Gaining Heme Iron Product from Waste Blood

Researches from Institute for Medical Research (IMI) and Faculty of Technology and Metallurgy, University of Belgrade (TMF) are developing new technological process that would translate blood waste into heme iron product for prevention of anaemia in piglets.

The story started when researches from the IMI and the TMF developed the original process for haemoglobin isolation from aged human erythrocytes[1]. Applying this process, ultrapure haemoglobin was obtained and modified into blood substitute[2]. The modified haemoglobin was then proved in vivo and in vitro tests to be an efficient source of biologically active iron.

Experiments with this modified haemoglobin on lab rats (which were bled up to 60%!) have shown that most of the rats survived but what was even more interesting is that, in these rats, the red blood cells started developing!
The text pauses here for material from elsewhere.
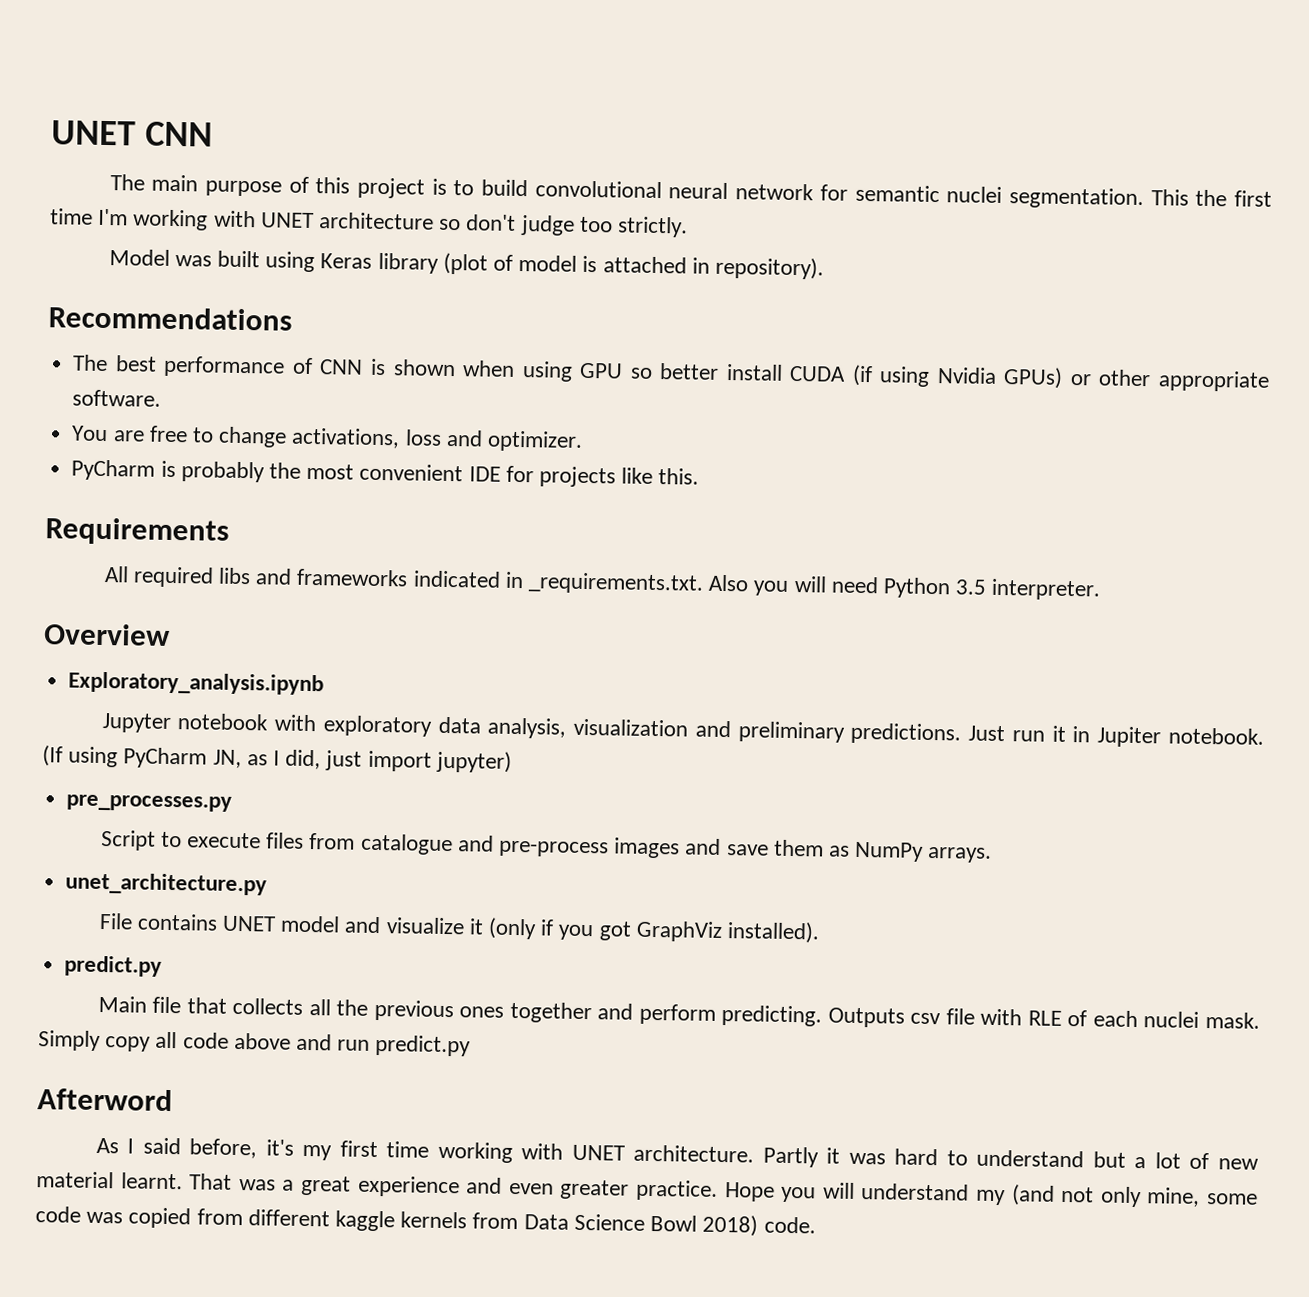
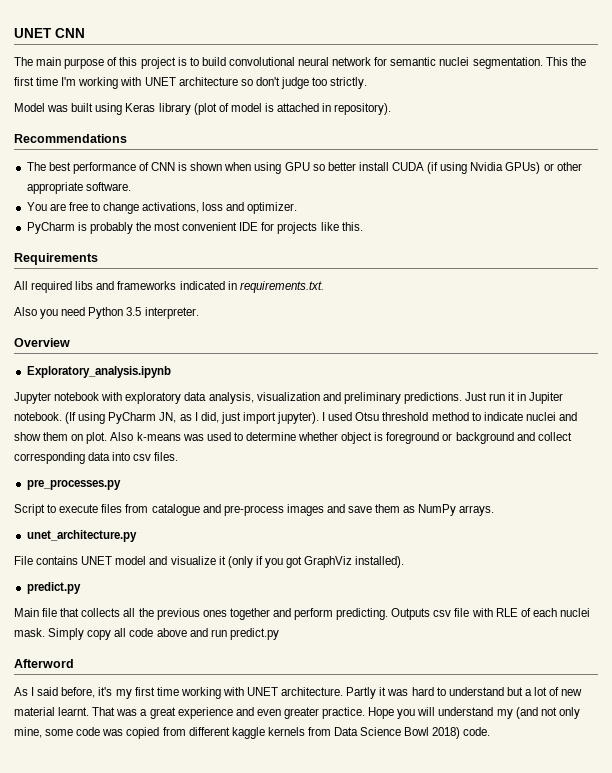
[528,572,705,595] _requirements.txt. -> [239,281,324,293] requirements.txt. //
[793,576,827,593] will -> (59, 314) none
[435,750,512,773] jupyter) -> [277,412,577,424] [14,432,572,444] [14,452,179,464] jupyter). I used Otsu threshold method to indicate nuclei and show them on plot. Also k-means was used to determine whether object is foreground or background and collect corresponding data into csv files.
These results showed that the hemoglobin is an efficient source of iron and led to the idea to develop heme iron drug to prevent anaemia in piglets, keeping in mind that hypochromic anaemia in pigs is a major health and economic problem. After the birth the piglets are not anaemic, but they usually do develop anaemia if the iron drug isn’t received in the first hours of life. New born piglets have low iron reserves in the body and due to a very small amount of iron in the sow’s milk, up to 20% of them can die of anoxia!

Experiments were repeated, haemoglobin was isolated from pig’s blood, given to piglets, and the results were fascinating! The piglets used 60% of iron and no adverse effects were found.

“Several facts support the need to obtain a product based on heme iron (iron derived from haemoglobin):  the heme iron’s biological efficiency is much higher compared to non-heme iron, its absorption doesn’t interfere with other food ingredients, and there are no adverse effects. Beside preparation based on heme iron, our idea was to produce iron – fortified foods too”, says Dr. Vesna Ilic, research associate at the IMI.

Iron – fortified foods should be given to pregnant sows. In this absolutely natural way, the iron content in milk is increased and development of anaemia in piglets is prevented at the time of colostrum intake. This concept of preventing anaemia in piglets is brand new and so far no attempt was made to prevent anaemia in piglets in this way in clinical practice.

From waste blood to the heme iron preparations

On the other hand, blood waste in slaughterhouses can be used as an inexhaustible raw material for heme iron production. Namely, the material that is such a biohazard as the wasted blood is, is translated into a valuable product. In the process, which efficiency is 70%, six (6) grams of highly valuable biological heme iron can be isolated. Considering that there are 3 million pigs in Serbia only and that each of these would need to receive heme iron drug in the first hours after birth, this is indicating the large economy potential of project (E! HEMIRON 4486).

“Implementation of the new special procedures has opened a new technology solution for blood collection, purification, drying and designing a product consisting of a dry powder. In a powder form the blood waste can be easily collected and manipulated without expensive investment in the infrastructure, equipment and additional costs”, says PhD Branko Bugarski, professor at TMF.

Laboratory pilot plant for controlled haemolysis of waste blood has been set at IMI. The process is based on gradual reduction of hypotonic solution’s ionic strength, followed by purification by tangential micro and ultra filtration, and ion – exchange chromatography. The final product is completely structurally preserved and biologically functional ultrapure haemoglobin (99,999%).

National patent applications have been accepted for processes of isolating haemoglobin from bovine erythrocytes by controlled haemolysis in membrane reactor and in pilot plant. Now, the optimization of haemolysis of fresh bovine erythrocytes from whole blood is in its final stage, the equipment is ready and it’s in the installation phase at the location Slaughterhouse Turkovic, Sjenica.

Bearing in mind that in addition to anaemia in piglets, application of this concept solves one of the important environmental issues, it is expected there will be great interest in HEMIRON project implementation at international level.

[1] Verfahren zur Herstellung von Hemoglobin, Deutsches Patentamt DE 197 07508. B.Bugarski, Dovezenski N, Hemofarm Koncern, 2000.

[2] Bugarski B, Dovezenski N, Stojanovic N, Bugarski D, Hemofarm Koncern. Emulsion containing hydrophobic nanodrops with bound hemoglobin molecules in a hydrophilic phase as a blood substitute. Deutsches Patentamt DE 2002-1020, 9860 WO 2003074022, 2003.